# Serial correlation, quadratic variation and variance of returns

On p. 3 of Lorenzo Bergomi's book on Stochastic Volatility Modeling, there is the following assertion: Indeed, to a good approximation, the variance of returns scales linearly with their time scale, thus $$\langle(\delta S)^2\rangle$$ is of order $$(\delta t)$$ and $$(\delta S)$$ is of order $$\sqrt{\delta t}$$. He then continues by saying: The contributions at order one in $$(\delta t)$$ and order two in $$(\delta S)$$ are then both of order $$\delta t$$ while the cross term $$\delta S\delta t$$ and terms of higher order in $$\delta S$$ are of higher order in $$\delta t$$, thus become negligible as $$\delta t \to 0$$.

In my understanding, the notation means:

• $$\delta S := dS$$ (as in the Ito lemma)
• $$\langle X \rangle = \mathbb{E}[X]$$ , where $$X$$ is a random variable.
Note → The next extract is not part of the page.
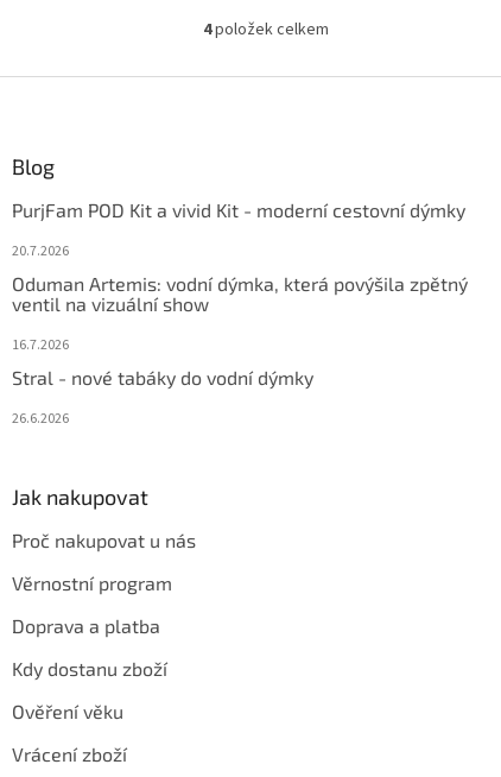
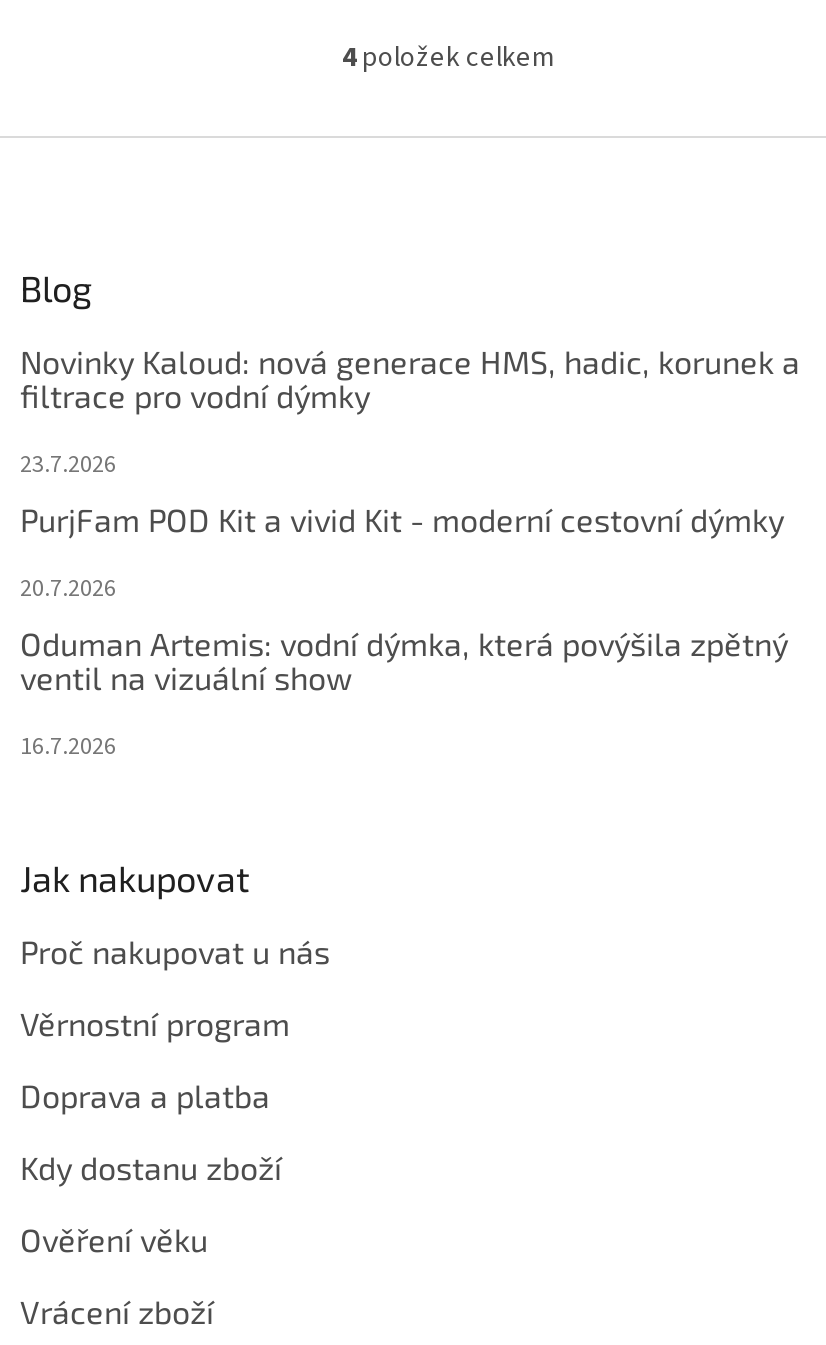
none -> [20,343,800,483] Novinky Kaloud: nová generace HMS, hadic, korunek a | filtrace pro vodní dýmky | 23.7.2026
moved [12,199,468,356] -> [20,501,788,765]: PurjFam POD Kit a vivid Kit - moderní cestovní dýmky | 20.7.2026 | Oduman Artemis: vodní dýmka, která povýšila zpětný | ventil na vizuální show | 16.7.2026
[12,366,313,429] Stral - nové tabáky do vodní dýmky | 26.6.2026 -> none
Since the text had not postulated any $$(S_t)_{t\geq 0}$$ dynamics up to this point, I seek an explanation for the footnote corresponding to the first of the sentences above: * The property that the variance of returns scales linearly with their time scale is equivalent to the property that returns have no serial correlation. Securities' returns do in fact exhibit some amount of serial correlation at varying time scales, of the order of several days down to shorter time scales and this is manifested in the existence of statistical arbitrage desks. Serial correlation itself is of no consequence for the pricing of derivatives, however the measure of realized volatility will depend on the time scale of returns used for its estimation.*

How is serial correlation defined in this context and what is its connection to quadratic variation? How can one prove that the variance of returns scales linearly with the returns' time scale $$\Leftrightarrow$$ the property that returns have no serial correlation ?
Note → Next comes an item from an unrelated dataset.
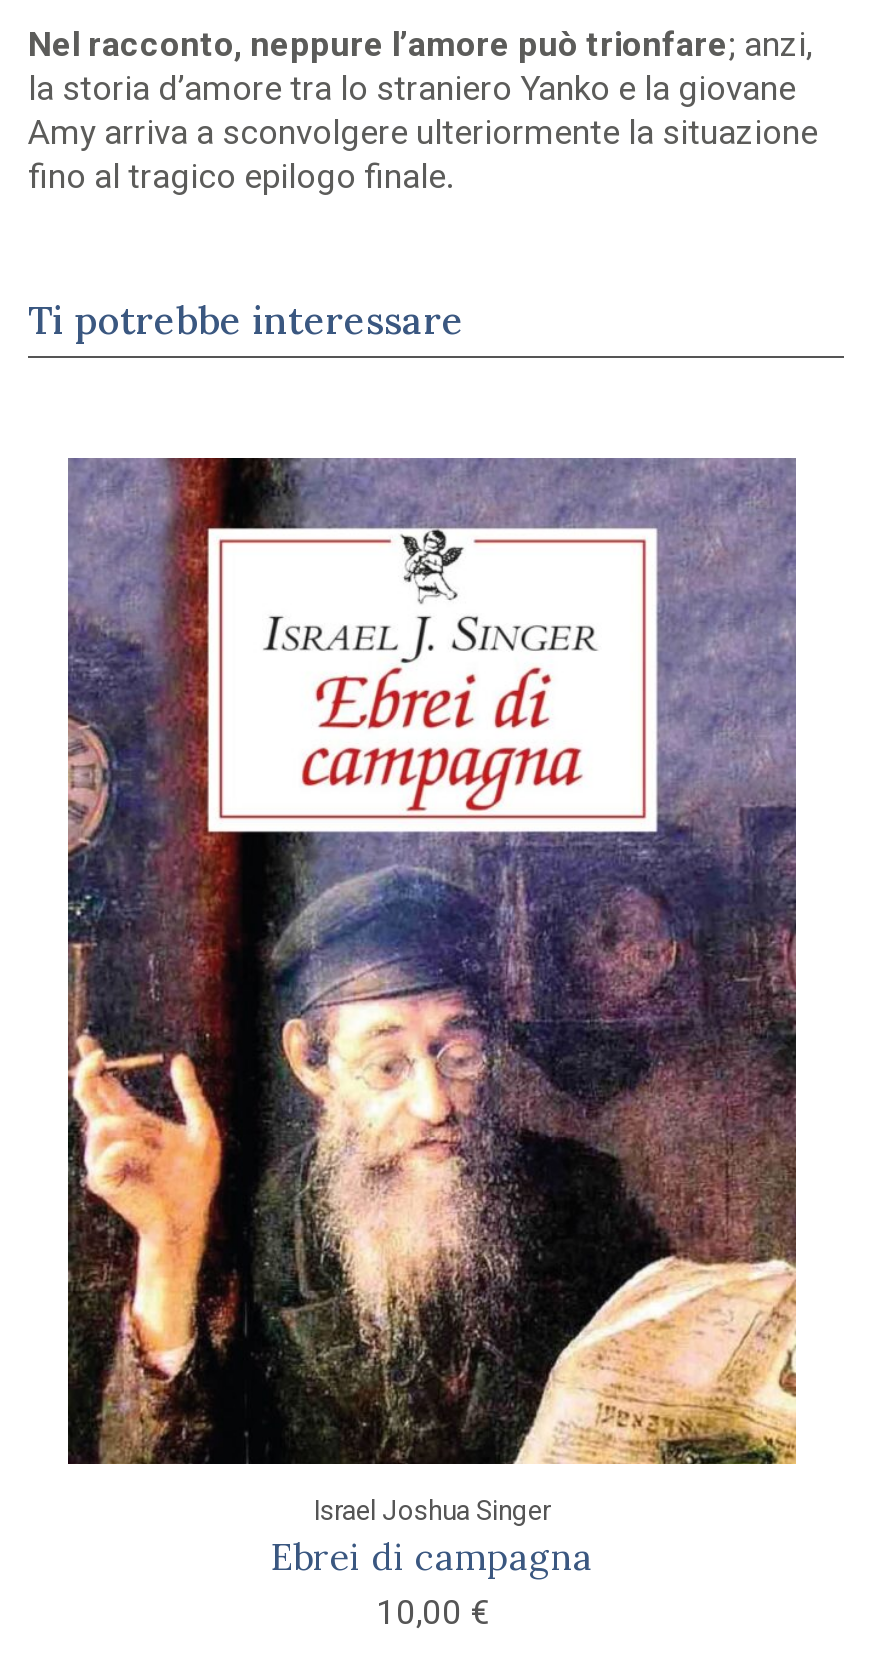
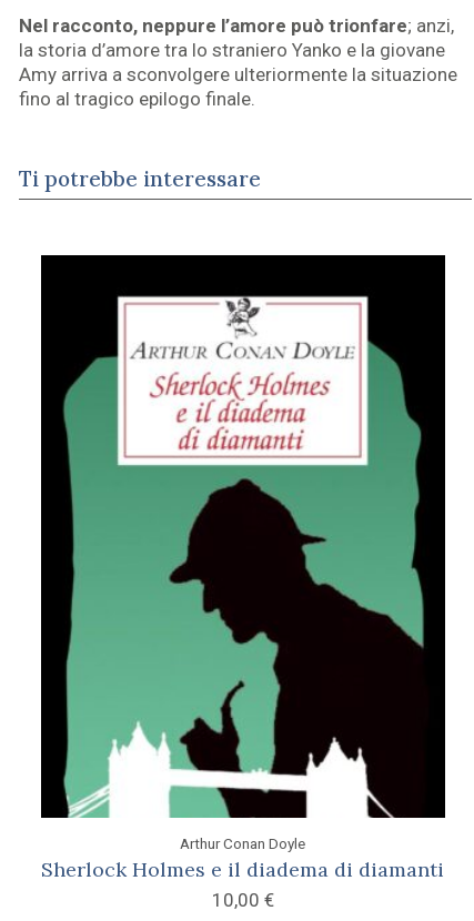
[66,456,798,1580] [image] | Israel Joshua Singer | Ebrei di campagna -> [40,254,446,882] [image] | Arthur Conan Doyle | Sherlock Holmes e il diadema di diamanti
• If returns have no serial correlation (i.e. no autocorrelation) then the mean and variance of a sum of those returns is given by the sum of their mean and sum of their variance, hence the linear scaling, regardless of the distribution assumptions. The fact that equity returns have no serial correlation is a well known empirical observation (see paper on stylised market facts by Rama Cont) – Quantuple Jun 15 '20 at 6:16
• @Quantuple Is this the paper you mentioned -- R. Cont (2000), Empirical properties of asset returns: stylized facts and statistical issues ? Do you know if other asset classes (e.g. FX) would exhibit serial correlation? – fwd_T Jun 15 '20 at 14:21
• It is indeed the paper I was mentioning. It depends on which factor and the time scale of the returns you are looking at. – Quantuple Jun 15 '20 at 14:28
• @Quantuple: Yes, the notion of serial correlation critically depends on the time scale. For example, intraday, it's quite clear that a stock's returns is serially correlated. The more difficult question is when the turning points occur. – mark leeds Jun 16 '20 at 3:31

Hi: That statement is made understand the assumption that a stock's return is composed of a drift term and a random component and the stock price, $$S_t$$ is then said to follow geometric brownian motion:
$$dS_t = \mu \times S_t \times dt + \sigma \times S_t \times dW_t$$
In above, $$dW_t$$ denotes the derivative of brownian motion ( note that the derivative really doesn't exist but they say that anyway ) and is often referred to as white noise.
Brownian motion has increments that are independent and it's serial correlation, $$corr(W_s,W_t) = min(s,t)$$ but only for the same stock. For different stocks, it's zero. This info will be explained with all the details ( regarding quadratic variation, Ito's Lemma etc ) in any decent probability or finance book.